Я поставил на кон прыжок с моста, Самир засомневался и поставил подводную лодку, которую папа на совершеннолетие вместе с остальными подарками на него переписал.
По прошествии двух недель на мои свежеоткрытые счета, разбросанные по разным банкам мира, лег 1 миллиард 477 миллионов долларов. Напомню: шел 1989 год, банковское дело в России еще особо не прижилось. Пришлось месяц потратить на загранпоездки, оформление бумаг и дикий банкет в Монако с представителями королевских домов этого курортного региона.
Тогда я учился на втором курсе института, деньги мне тратить было некогда: мы всем курсом ставили спектакль по книге Кена Кизи «Пролетая над гнездом кукушки» и параллельно шли экзамены. Тем более что по тем временам на родине меня могли за зонтик зарезать, а за два ярда[1] вообще распылить на атомы.
По приезде из Монако я тихо поручил одному энергичному товарищу Z, в прошлом офицеру СВР, купить на все деньги нефтяные вышки в том же Кувейте и, по факту заработка, вкладываться в одну южнокорейскую фирму, выпускающую магнитофоны. Товарищ Z прохладным сентябрьским утром подписал со мной на пыльном подоконнике лестницы во вгиковской общаге на улице Галушкина три-четыре бумажки с печатями и пропал на полгода. Через шесть месяцев он вернулся с новостью, что сделал, как я велел, и мы увеличили капитал еще на шестьдесят миллионов долларов. Товарищ Z застал меня в самый неподходящий момент – я похмелялся темным пивом «Портер» в беседке за павильоном «Рыболовство» на ВДНХ.
Меня тогда жутко томили неразделенные чувства к однокурснице, я собирался выдуть себе мозг картечью из двустволки и сердечно не был заинтересован заниматься деньгами.

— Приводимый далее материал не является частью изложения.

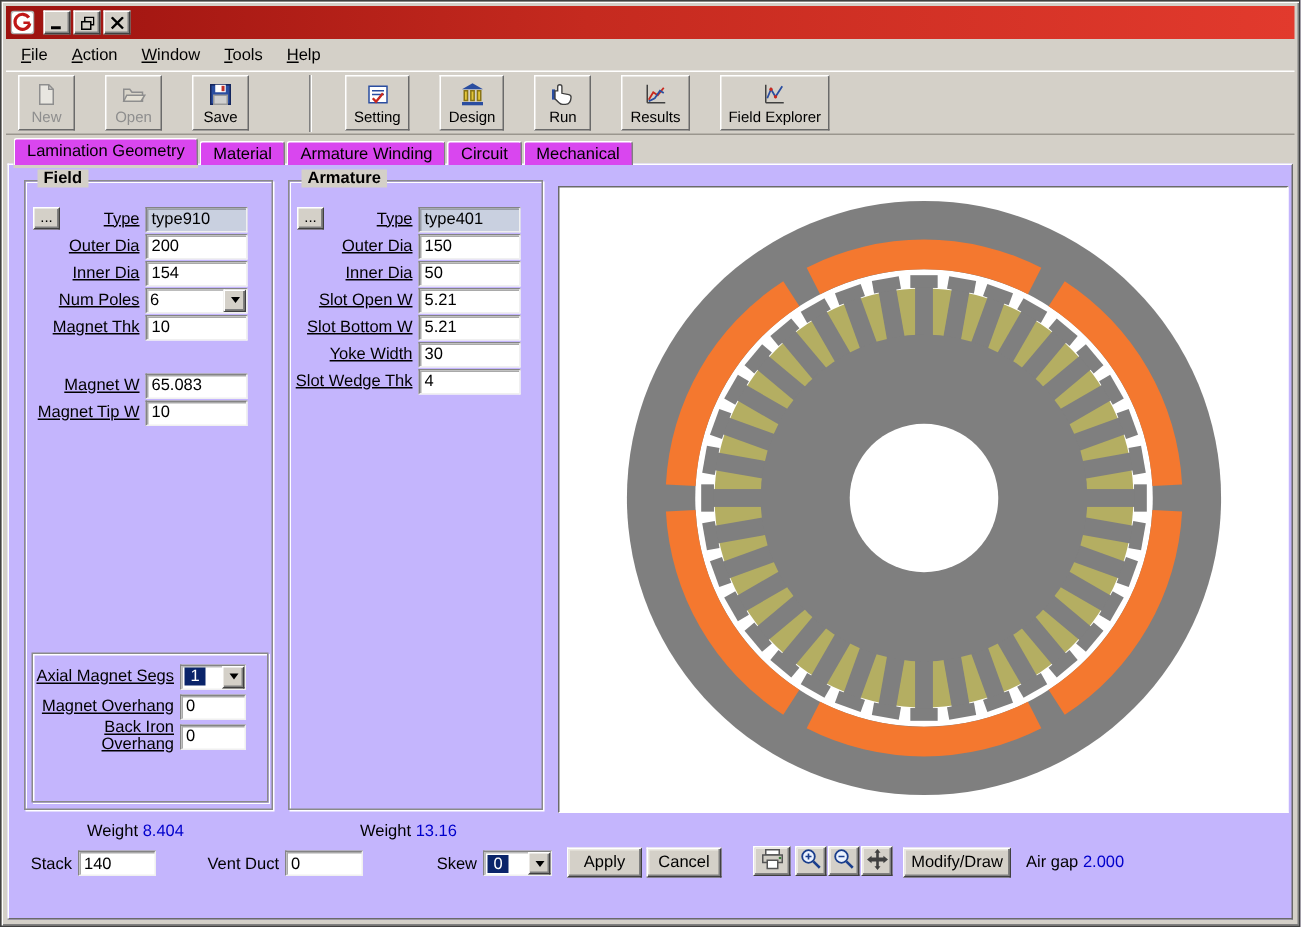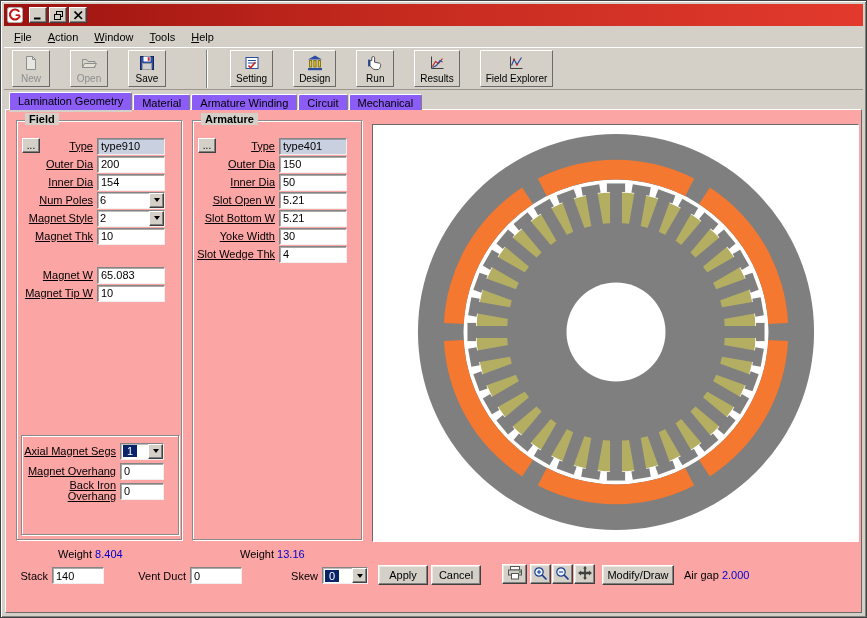--- a/index.html
+++ b/index.html
@@ -37,7 +37,7 @@
   .tsep{width:2px;height:38px;border-left:1px solid #808080;border-right:1px solid #ffffff;margin:0 22px 0 20px;}
   
   .tabstrip{position:absolute;left:8px;top:91px;height:18px;display:flex;align-items:flex-end;z-index:3;}
-  .tab{height:16px;padding:2px 8px 0;margin-right:1px;background:#8b5cf6;white-space:nowrap;
+  .tab{height:16px;padding:2px 8px 0;margin-right:1px;background:#d946ef;white-space:nowrap;
     border:1px solid #808080;border-bottom:none;border-top:1px solid #fff;border-left:1px solid #fff;
     border-radius:2px 2px 0 0;}
   .tab.active{height:18px;position:relative;z-index:4;box-shadow:0 2px 0 #d4d0c8;font-weight:normal;}

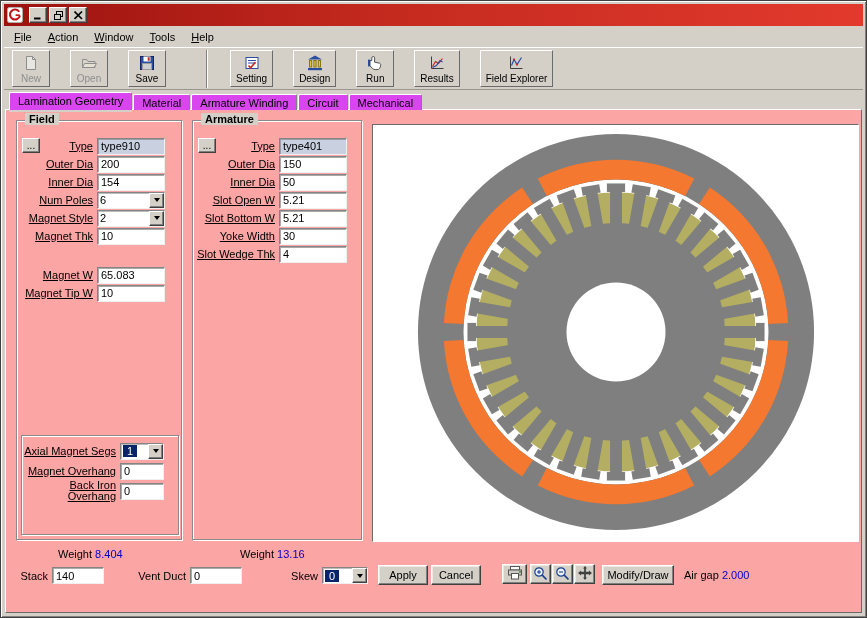--- a/index.html
+++ b/index.html
@@ -41,7 +41,7 @@
     border:1px solid #808080;border-bottom:none;border-top:1px solid #fff;border-left:1px solid #fff;
     border-radius:2px 2px 0 0;}
   .tab.active{height:18px;position:relative;z-index:4;box-shadow:0 2px 0 #d4d0c8;font-weight:normal;}
-  .tabpage{position:absolute;left:4px;top:108px;right:4px;bottom:4px;background:#fca5a5;
+  .tabpage{position:absolute;left:4px;top:108px;right:4px;bottom:4px;background:#c4b5fd;
     border:1px solid;border-color:#ffffff #6a6a6a #6a6a6a #ffffff;z-index:1;}
   
   .groupbox{position:absolute;border:1px solid #8a8a8a;box-shadow:1px 1px 0 #ffffff, inset 1px 1px 0 #ffffff;}

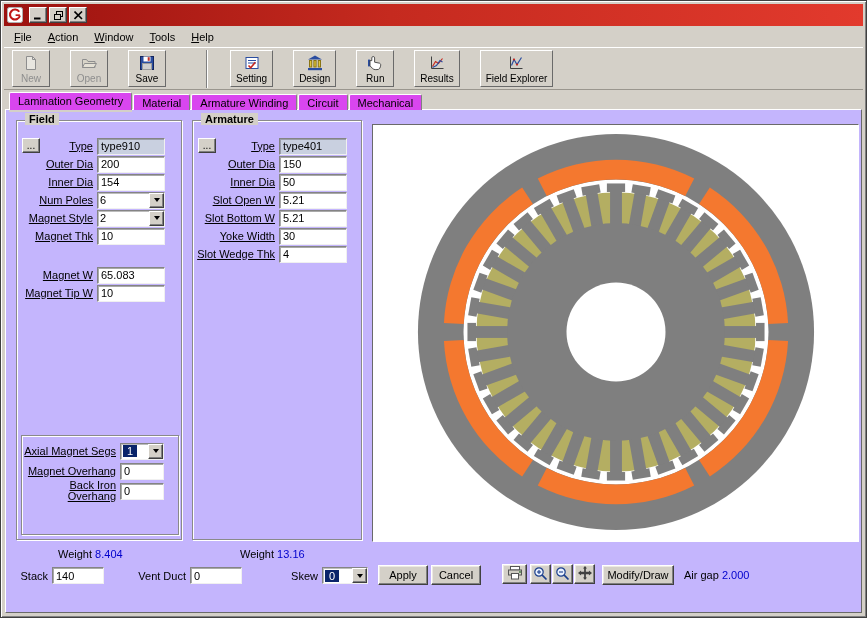--- a/index.html
+++ b/index.html
@@ -248,15 +248,6 @@
             <div class="rlabel">Num Poles</div>
             <div class="combo">
               <div class="cval">6</div>
-              <div class="cbtn">
-                <div class="carrow"></div>
-              </div>
-            </div>
-          </div>
-          <div class="row">
-            <div class="rlabel">Magnet Style</div>
-            <div class="combo">
-              <div class="cval">2</div>
               <div class="cbtn">
                 <div class="carrow"></div>
               </div>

«Не убежит», – печально решил я и поручил товарищу Z дальше вкладываться в новые вышки и новые южнокорейские фирмы по производству магнитофонов. Сказывалась тяга мальчишки с городской окраины к зарубежной эстраде.
К слову, от мысли подкупом завоевать сердце возлюбленной я сразу отказался, потому что обычно влюблялся как раз в идейных. Дурные деньги могли все, наоборот, усложнить.
Товарищ Z мудро распоряжался имуществом и за три месяца присовокупил к уже имеющимся двум миллиардам еще четыре. Банковские выписки до сих пор служат растопным материалом в бане на даче у тещи.
В 1990 году сначала Ирак напал на Кувейт, потом Америка на Ирак, Ирак, покидая Кувейт, напоследок запалил все нефтяные вышки, и мои деньги черными клубами дыма растаяли в бирюзовом небе Ближнего Востока. Мало того, товарищу Z пришлось продать южнокорейские компании, чтобы покрыть расходы по тушению, сами вышки тоже продать, оплатить услуги юристов и прийти к сумме в один миллион долларов с хвостиком.